(Modification records)
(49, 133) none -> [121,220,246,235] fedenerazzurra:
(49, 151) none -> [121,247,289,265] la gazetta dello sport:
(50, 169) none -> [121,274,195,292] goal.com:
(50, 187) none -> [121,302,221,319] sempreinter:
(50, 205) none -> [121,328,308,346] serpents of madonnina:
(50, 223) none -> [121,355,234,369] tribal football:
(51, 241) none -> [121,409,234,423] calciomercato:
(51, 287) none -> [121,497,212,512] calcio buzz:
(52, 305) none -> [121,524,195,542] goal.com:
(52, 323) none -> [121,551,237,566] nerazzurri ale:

...

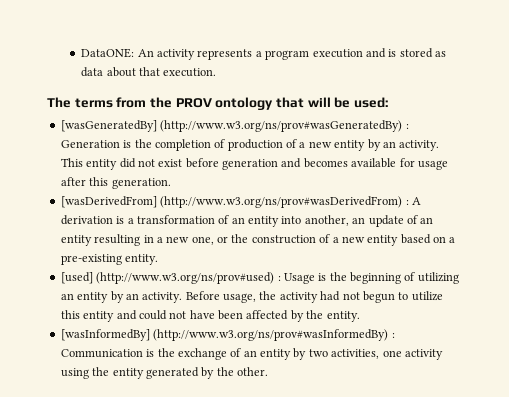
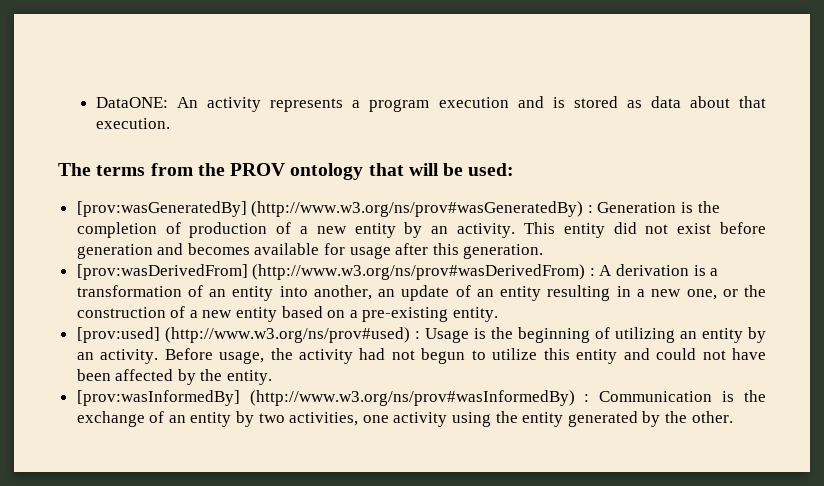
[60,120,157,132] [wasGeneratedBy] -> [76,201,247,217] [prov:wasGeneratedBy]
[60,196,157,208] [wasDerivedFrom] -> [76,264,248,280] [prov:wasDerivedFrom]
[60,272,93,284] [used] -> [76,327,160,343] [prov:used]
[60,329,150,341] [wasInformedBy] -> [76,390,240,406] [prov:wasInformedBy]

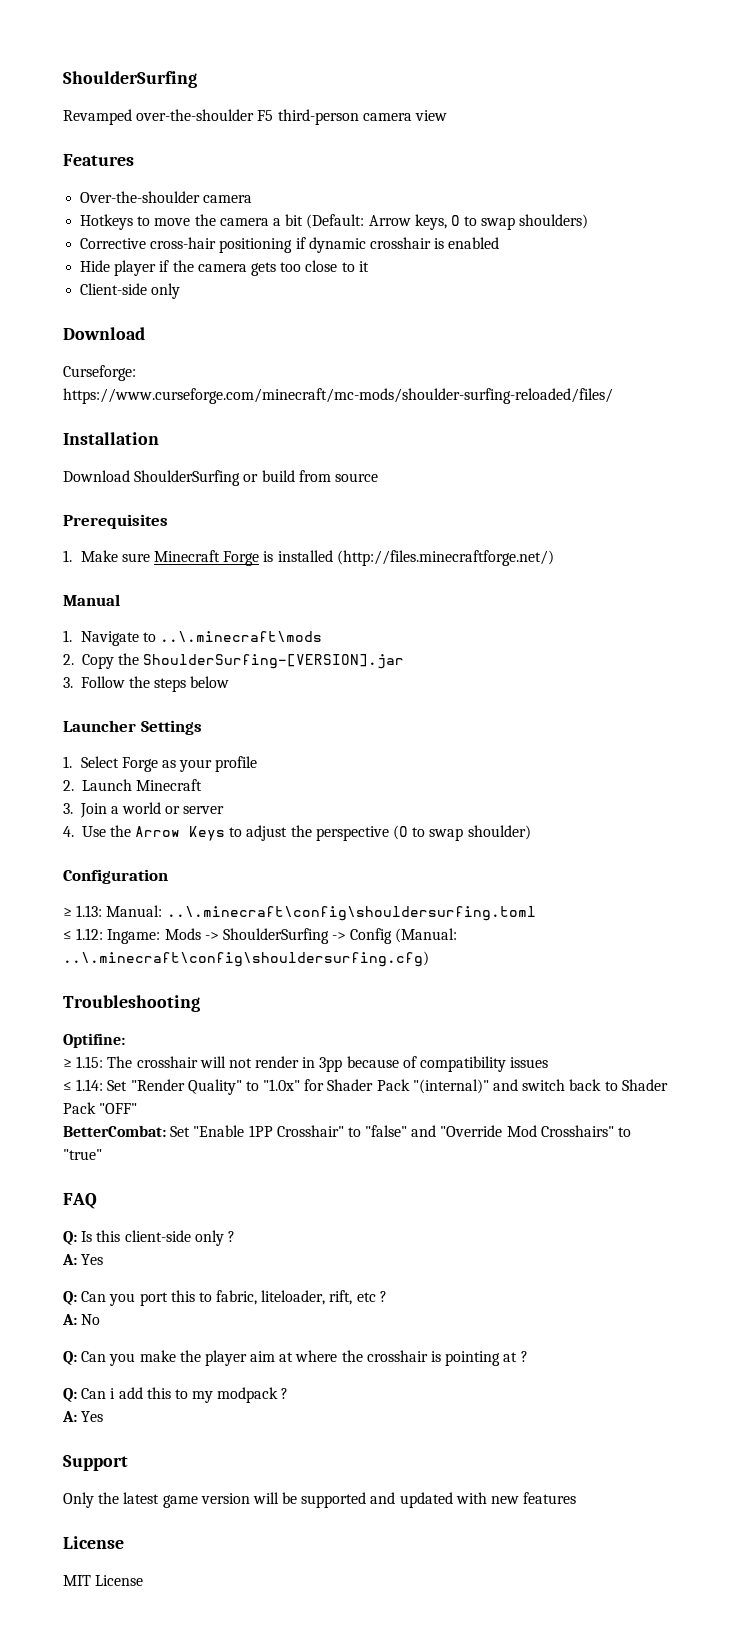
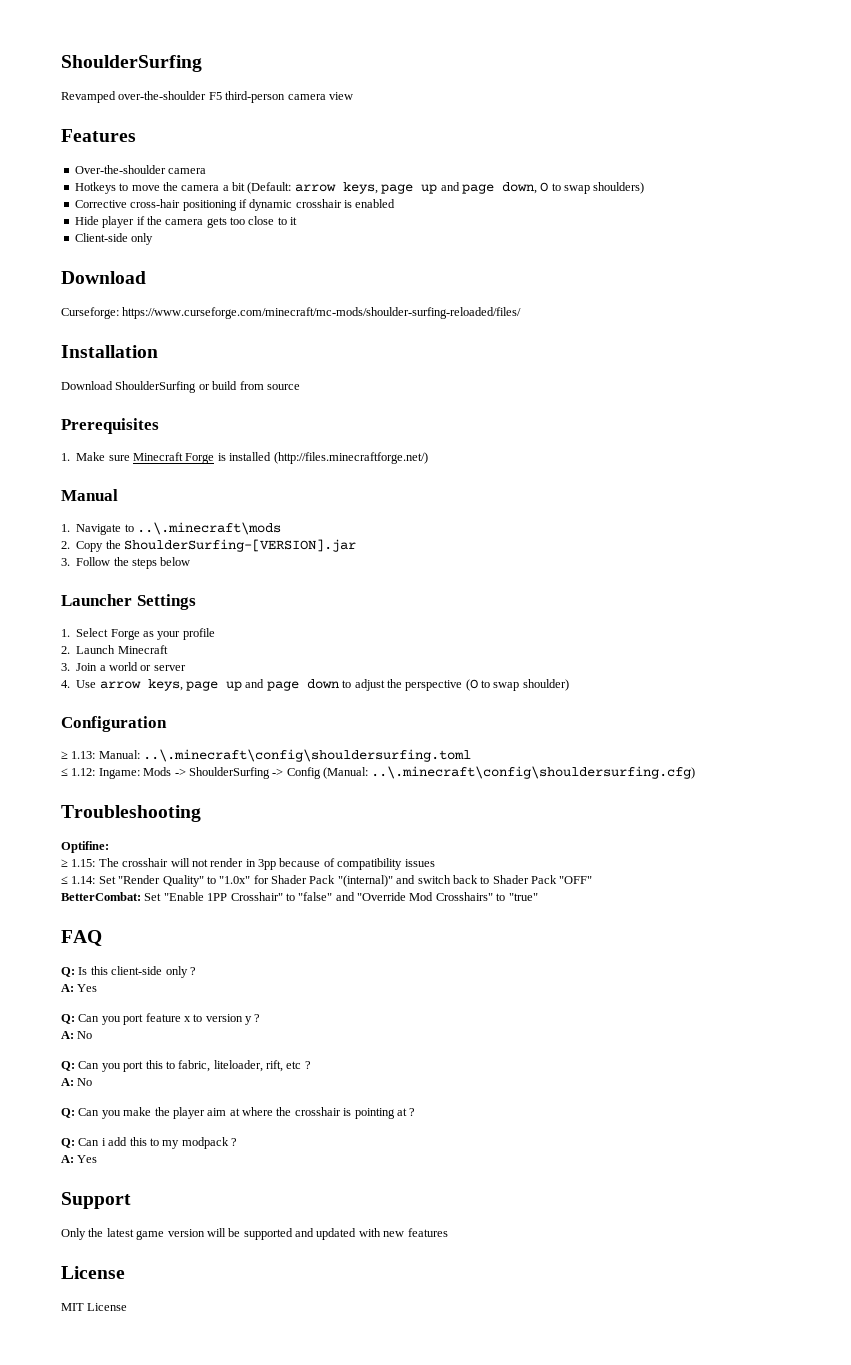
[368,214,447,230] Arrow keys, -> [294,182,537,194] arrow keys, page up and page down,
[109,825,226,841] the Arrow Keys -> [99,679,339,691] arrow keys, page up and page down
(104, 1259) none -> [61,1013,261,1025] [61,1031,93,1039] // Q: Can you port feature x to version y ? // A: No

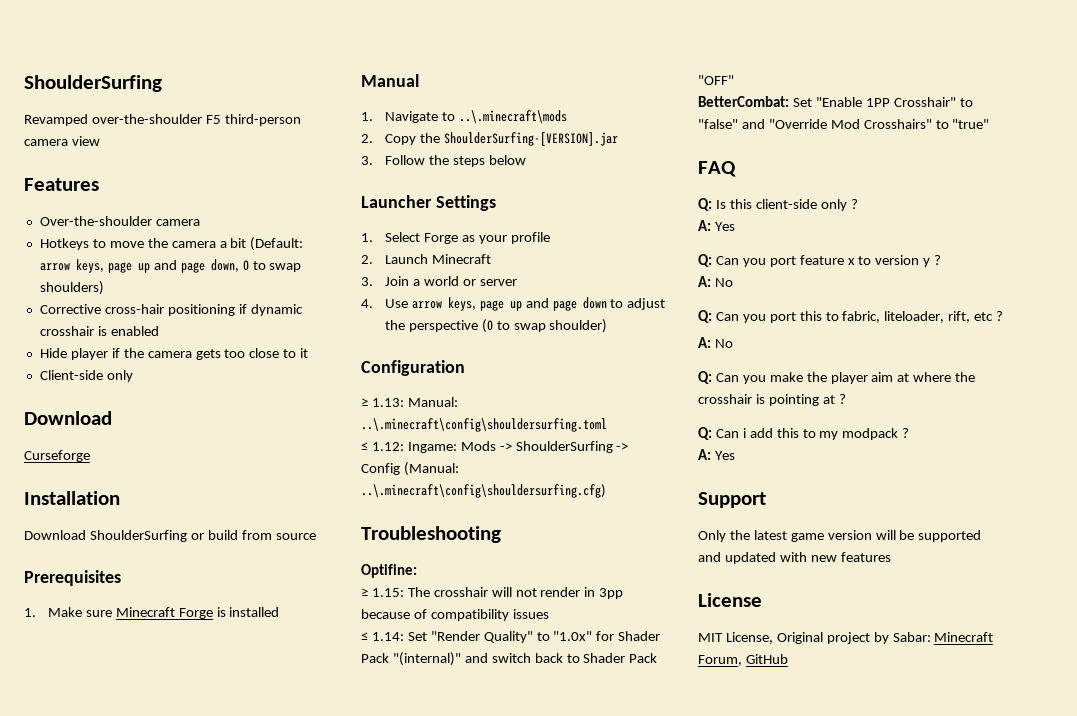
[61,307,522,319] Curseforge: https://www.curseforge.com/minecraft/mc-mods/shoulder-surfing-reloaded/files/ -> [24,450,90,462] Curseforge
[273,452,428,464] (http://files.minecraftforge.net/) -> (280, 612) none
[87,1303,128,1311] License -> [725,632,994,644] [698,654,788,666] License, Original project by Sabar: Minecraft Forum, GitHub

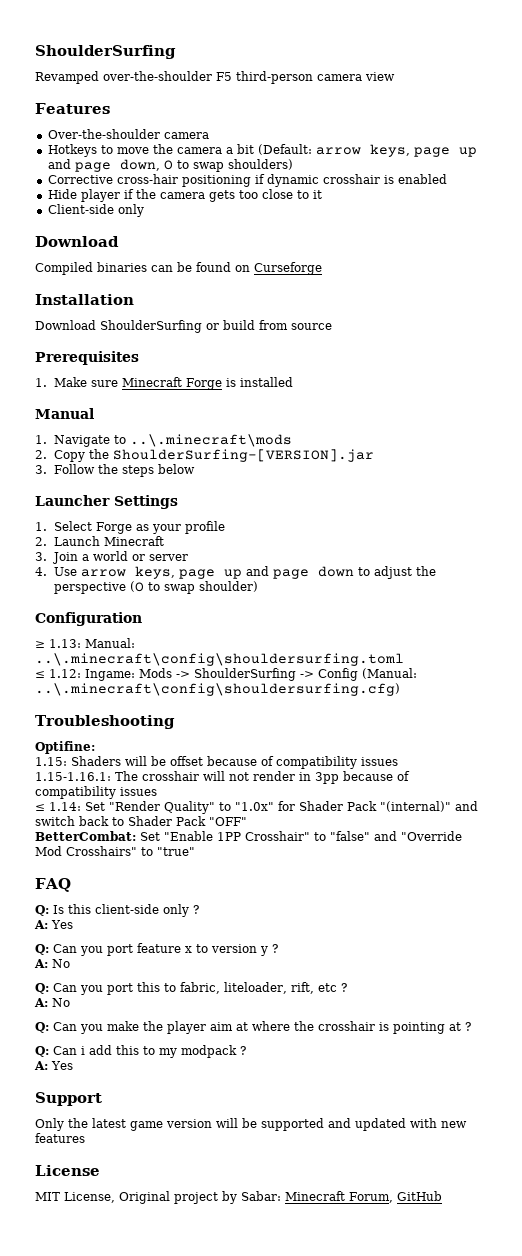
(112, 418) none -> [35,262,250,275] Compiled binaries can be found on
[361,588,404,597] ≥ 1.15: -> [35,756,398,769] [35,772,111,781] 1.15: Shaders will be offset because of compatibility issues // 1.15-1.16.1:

* What is being asked *
Once you reach the line with "(50, 169) none" in the data above, copy it and every line after it exactly, up to and including the line with "(52, 323) none".

* Response to the exercise *
(50, 169) none -> [121,274,195,292] goal.com:
(50, 187) none -> [121,302,221,319] sempreinter:
(50, 205) none -> [121,328,308,346] serpents of madonnina:
(50, 223) none -> [121,355,234,369] tribal football:
(51, 241) none -> [121,409,234,423] calciomercato:
(51, 287) none -> [121,497,212,512] calcio buzz:
(52, 305) none -> [121,524,195,542] goal.com:
(52, 323) none -> [121,551,237,566] nerazzurri ale:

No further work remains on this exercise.